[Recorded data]
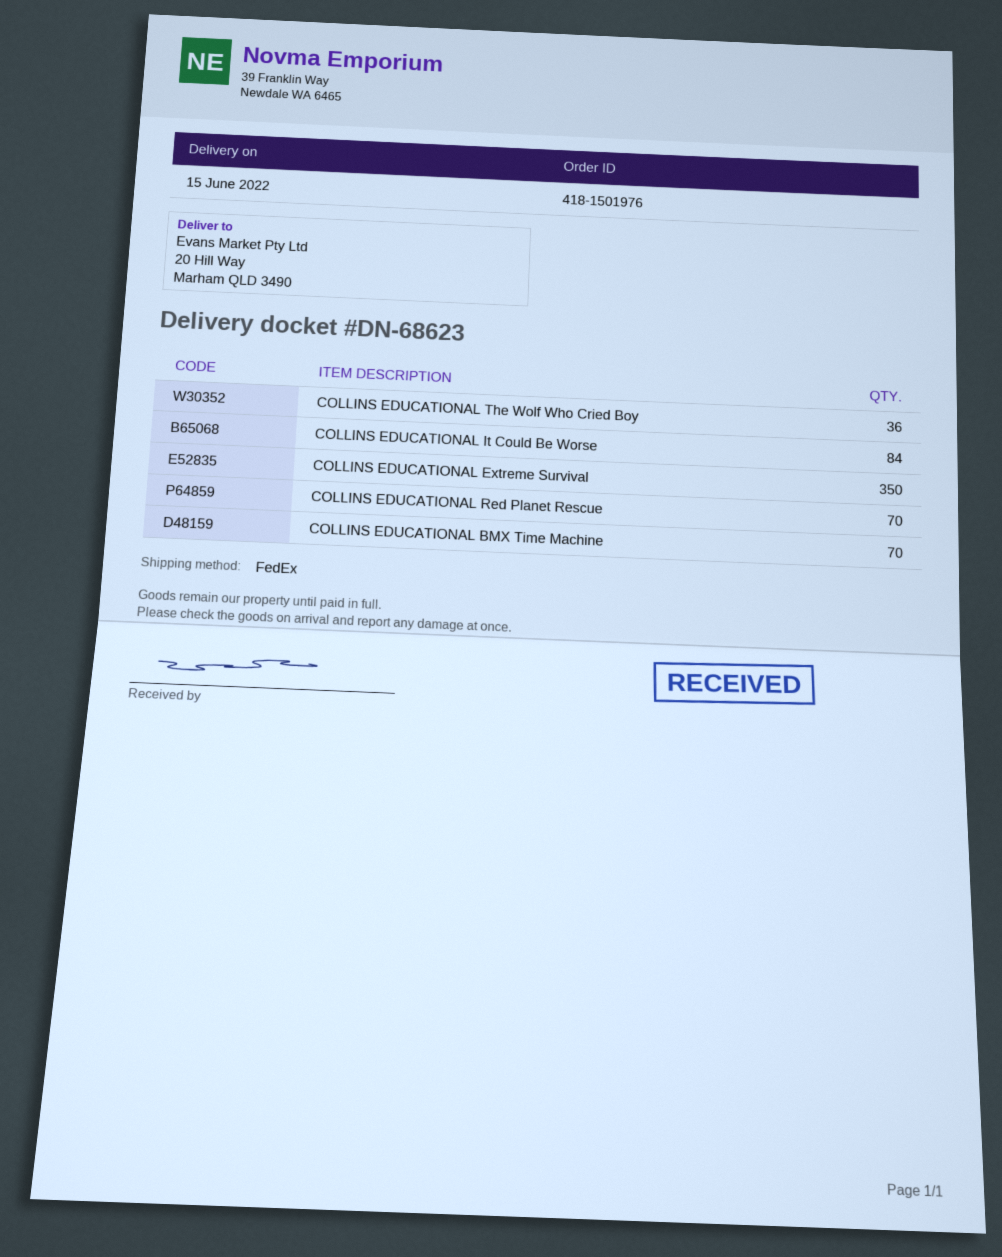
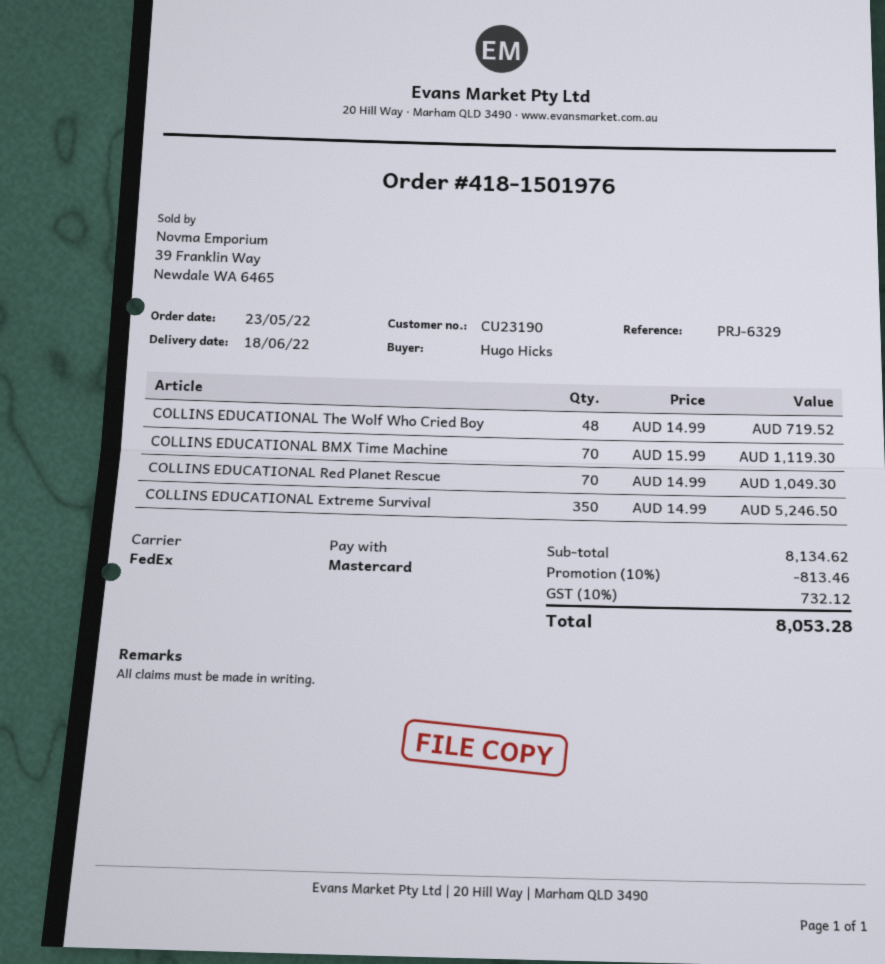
delivery date: 2022-06-15 -> 2022-06-18
COLLINS EDUCATIONAL The Wolf Who Cried Boy: 36 -> 48
COLLINS EDUCATIONAL It Could Be Worse: 84 -> none

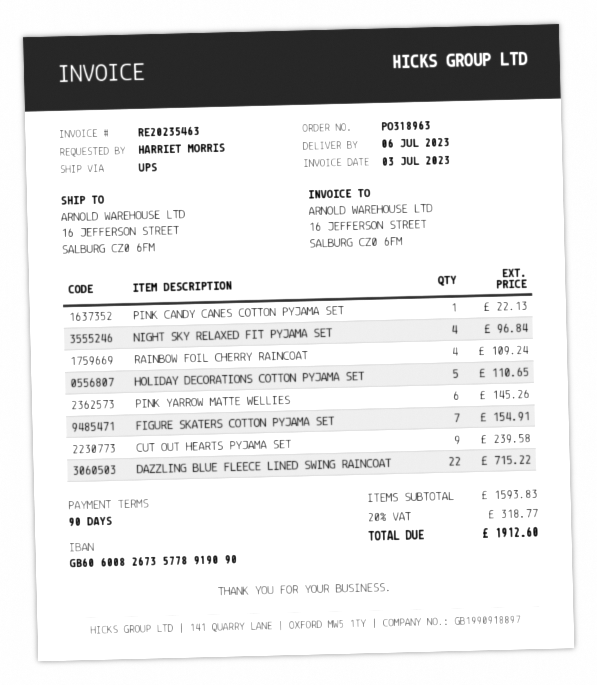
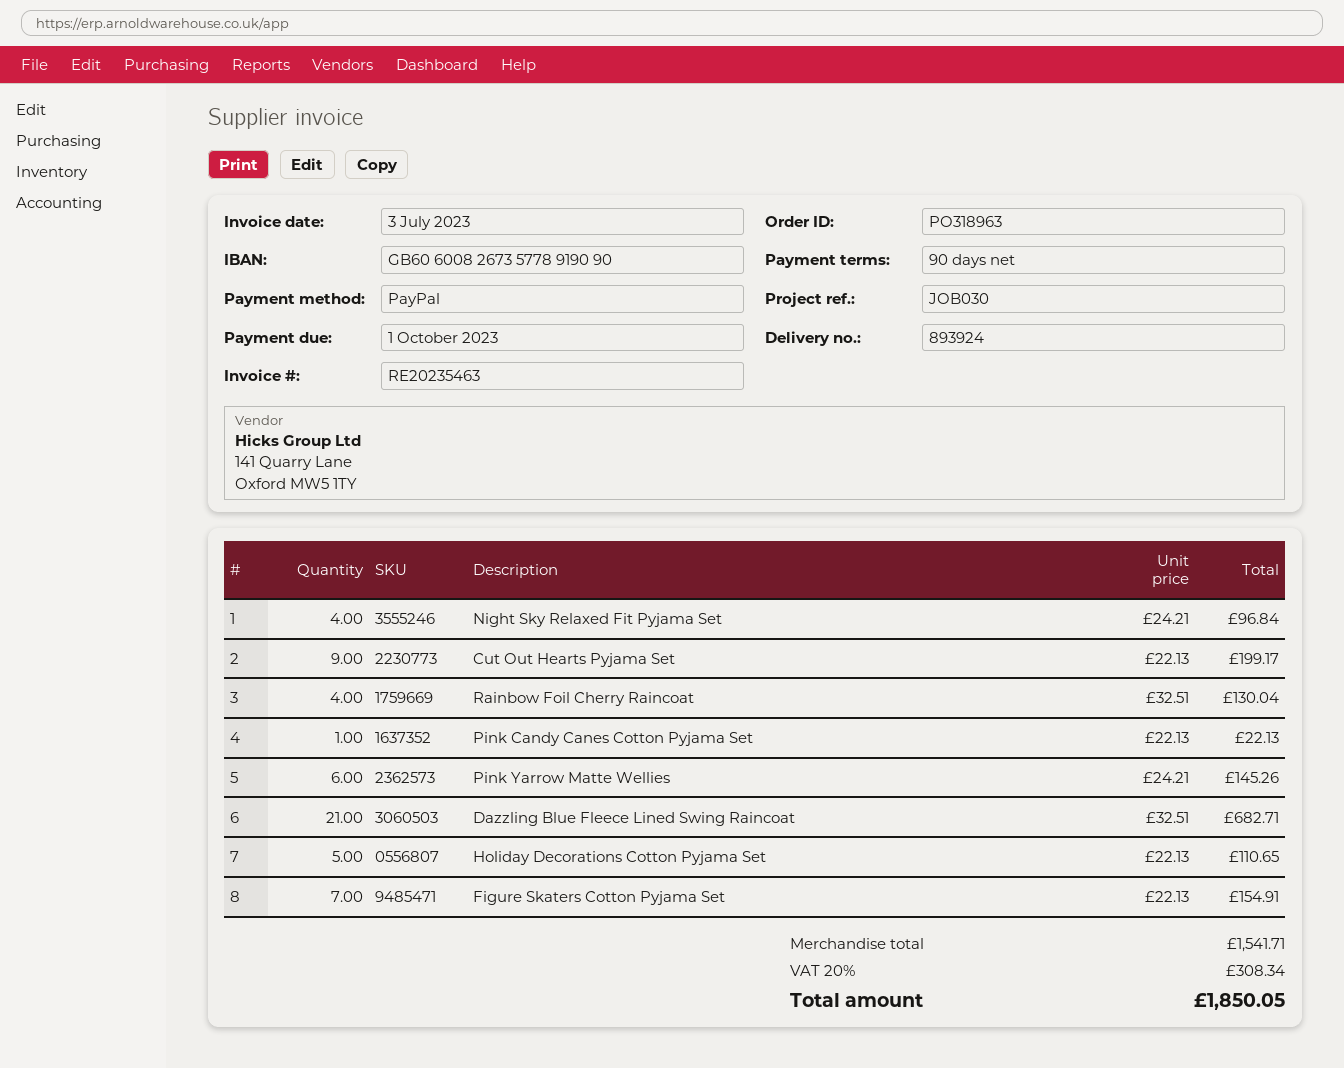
RAINBOW FOIL CHERRY RAINCOAT: 4 for 109.24 -> 4 for 130.04
CUT OUT HEARTS PYJAMA SET: 9 for 239.58 -> 9 for 199.17
DAZZLING BLUE FLEECE LINED SWING RAINCOAT: 22 for 715.22 -> 21 for 682.71
subtotal: 1593.83 -> 1541.71
tax: 20% = 318.77 -> 20% = 308.34
total: 1912.60 -> 1850.05

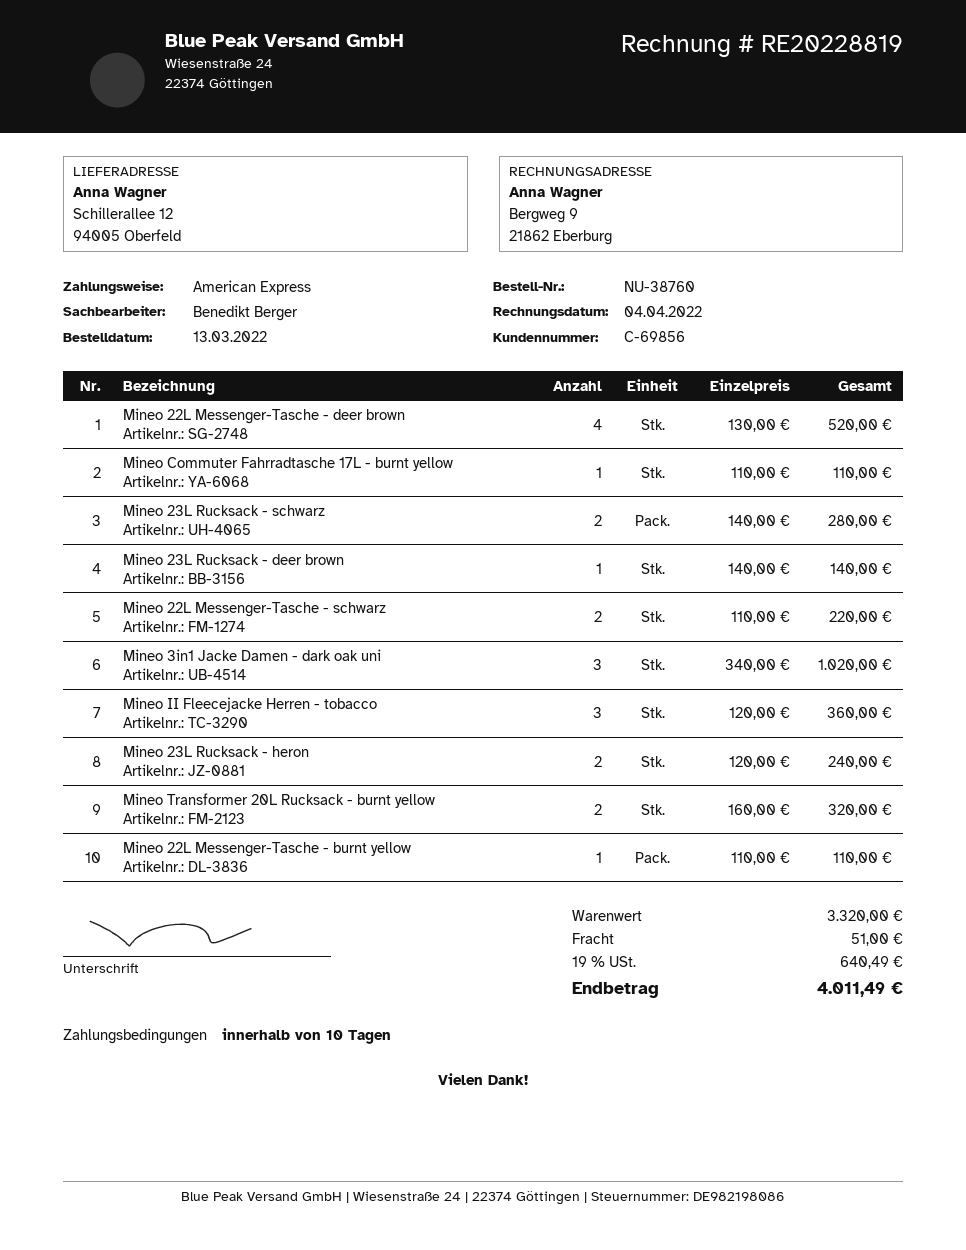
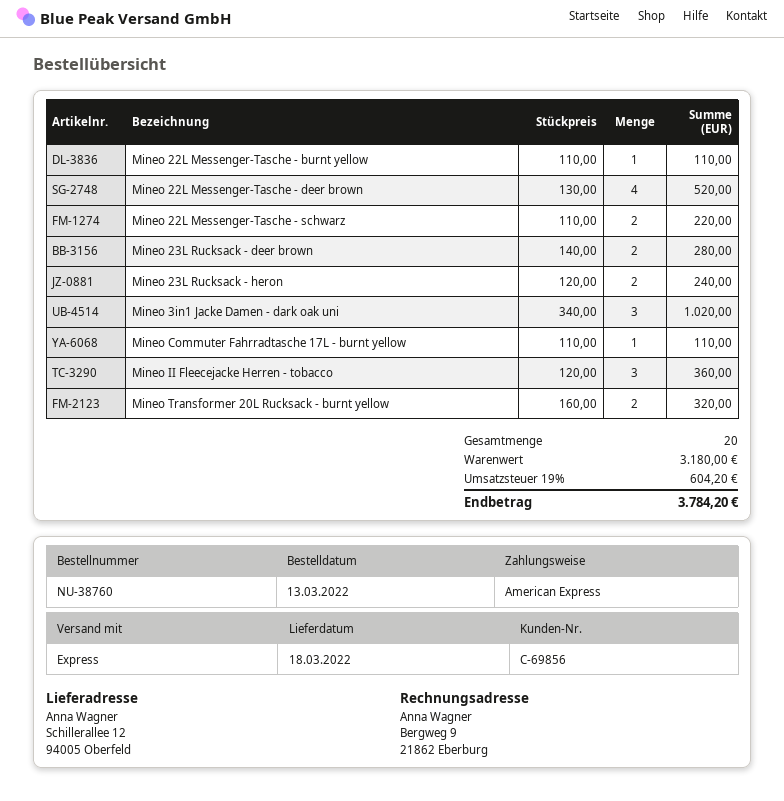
Mineo 23L Rucksack - schwarz: 2 x 140.00 = 280.00 -> none
Mineo 23L Rucksack - deer brown: 1 x 140.00 = 140.00 -> 2 x 140.00 = 280.00
subtotal: 3320.00 -> 3180.00
shipping: 51.00 -> none
tax: 19% = 640.49 -> 19% = 604.20
total: 4011.49 -> 3784.20

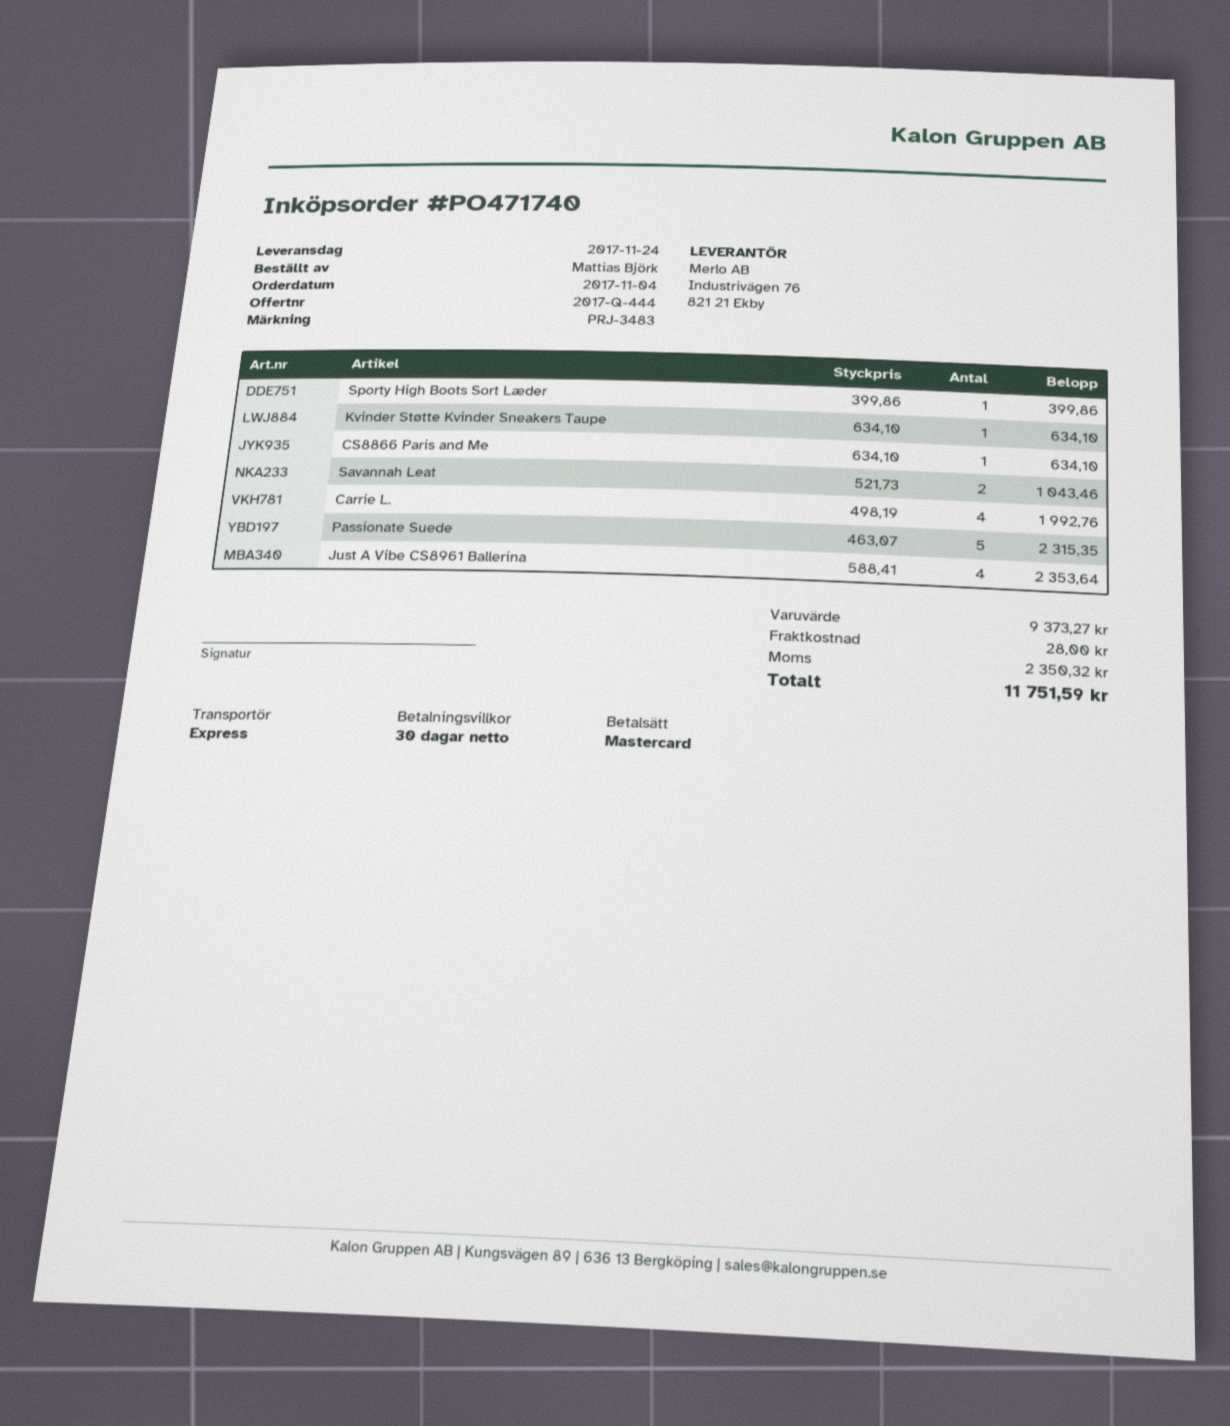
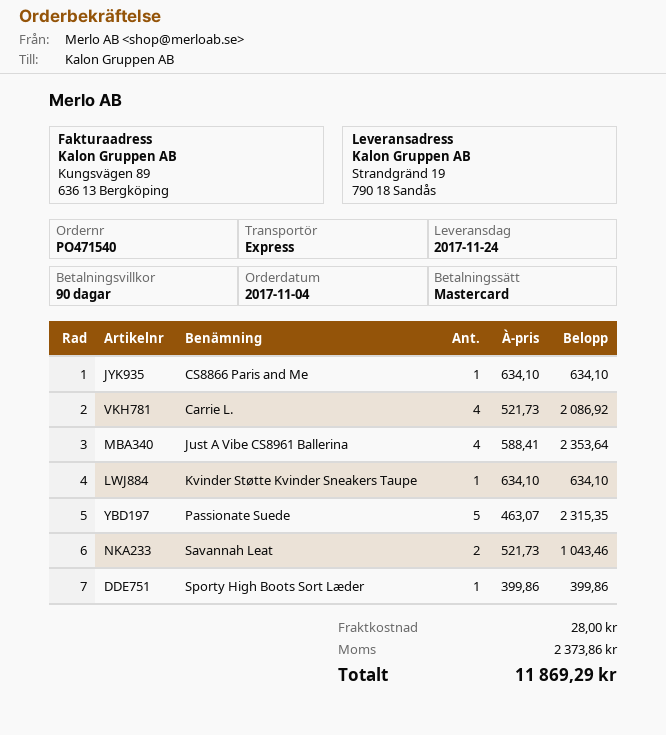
order number: PO471740 -> PO471540
payment terms: 30 days -> 90 days
Carrie L.: 4 x 498.19 = 1992.76 -> 4 x 521.73 = 2086.92
tax: 2350.32 -> 2373.86
total: 11751.59 -> 11869.29

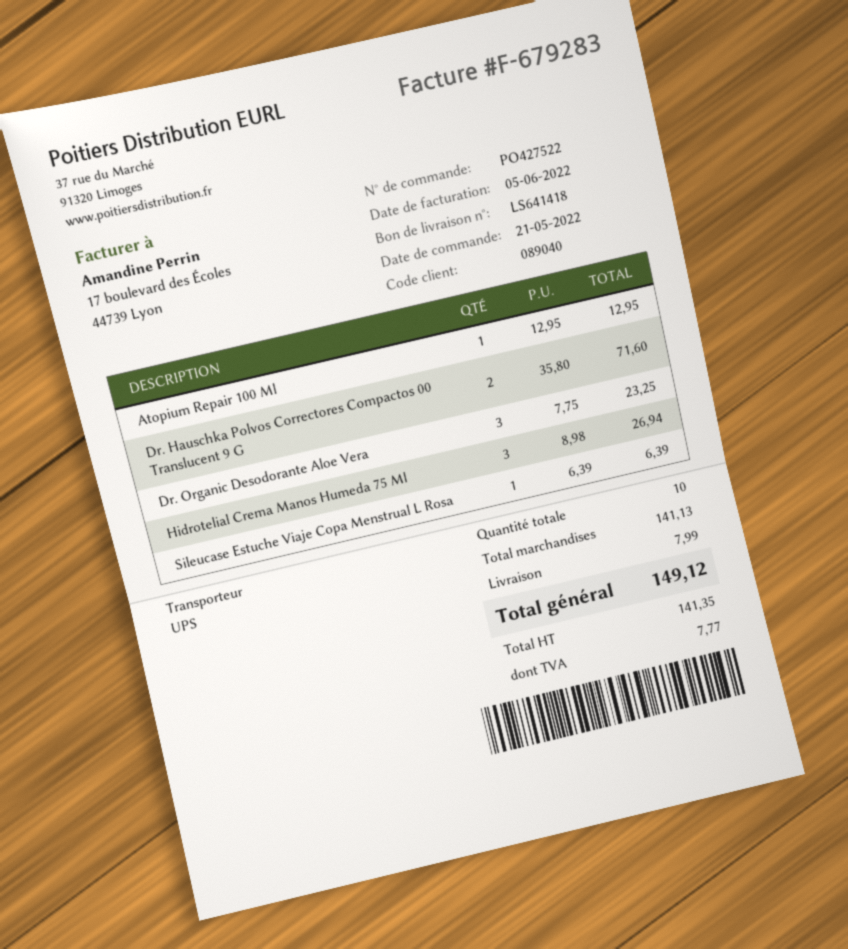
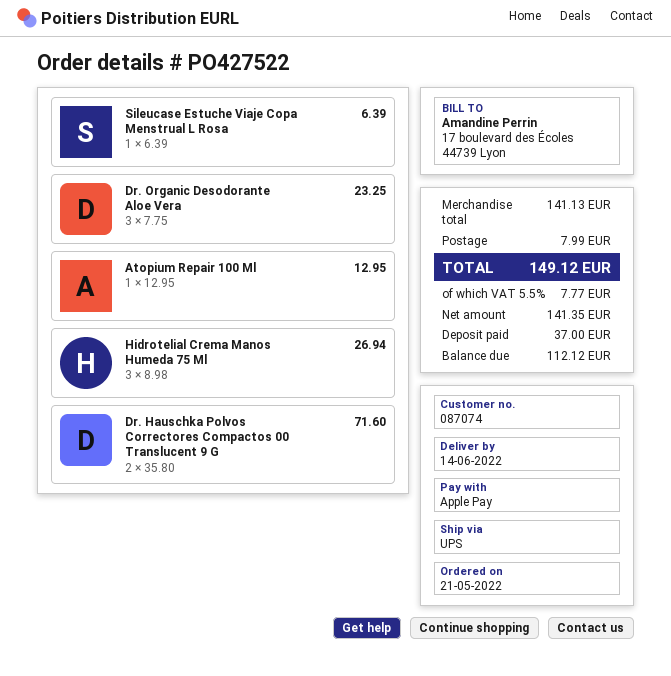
customer number: 089040 -> 087074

→ TASK INSTRUCTIONS
Write out the data exactly, but not its pictures.

→ YOUR SOLUTION
delivery date: 2022-06-15 -> 2022-06-18
COLLINS EDUCATIONAL The Wolf Who Cried Boy: 36 -> 48
COLLINS EDUCATIONAL It Could Be Worse: 84 -> none

RAINBOW FOIL CHERRY RAINCOAT: 4 for 109.24 -> 4 for 130.04
CUT OUT HEARTS PYJAMA SET: 9 for 239.58 -> 9 for 199.17
DAZZLING BLUE FLEECE LINED SWING RAINCOAT: 22 for 715.22 -> 21 for 682.71
subtotal: 1593.83 -> 1541.71
tax: 20% = 318.77 -> 20% = 308.34
total: 1912.60 -> 1850.05

Mineo 23L Rucksack - schwarz: 2 x 140.00 = 280.00 -> none
Mineo 23L Rucksack - deer brown: 1 x 140.00 = 140.00 -> 2 x 140.00 = 280.00
subtotal: 3320.00 -> 3180.00
shipping: 51.00 -> none
tax: 19% = 640.49 -> 19% = 604.20
total: 4011.49 -> 3784.20

order number: PO471740 -> PO471540
payment terms: 30 days -> 90 days
Carrie L.: 4 x 498.19 = 1992.76 -> 4 x 521.73 = 2086.92
tax: 2350.32 -> 2373.86
total: 11751.59 -> 11869.29

customer number: 089040 -> 087074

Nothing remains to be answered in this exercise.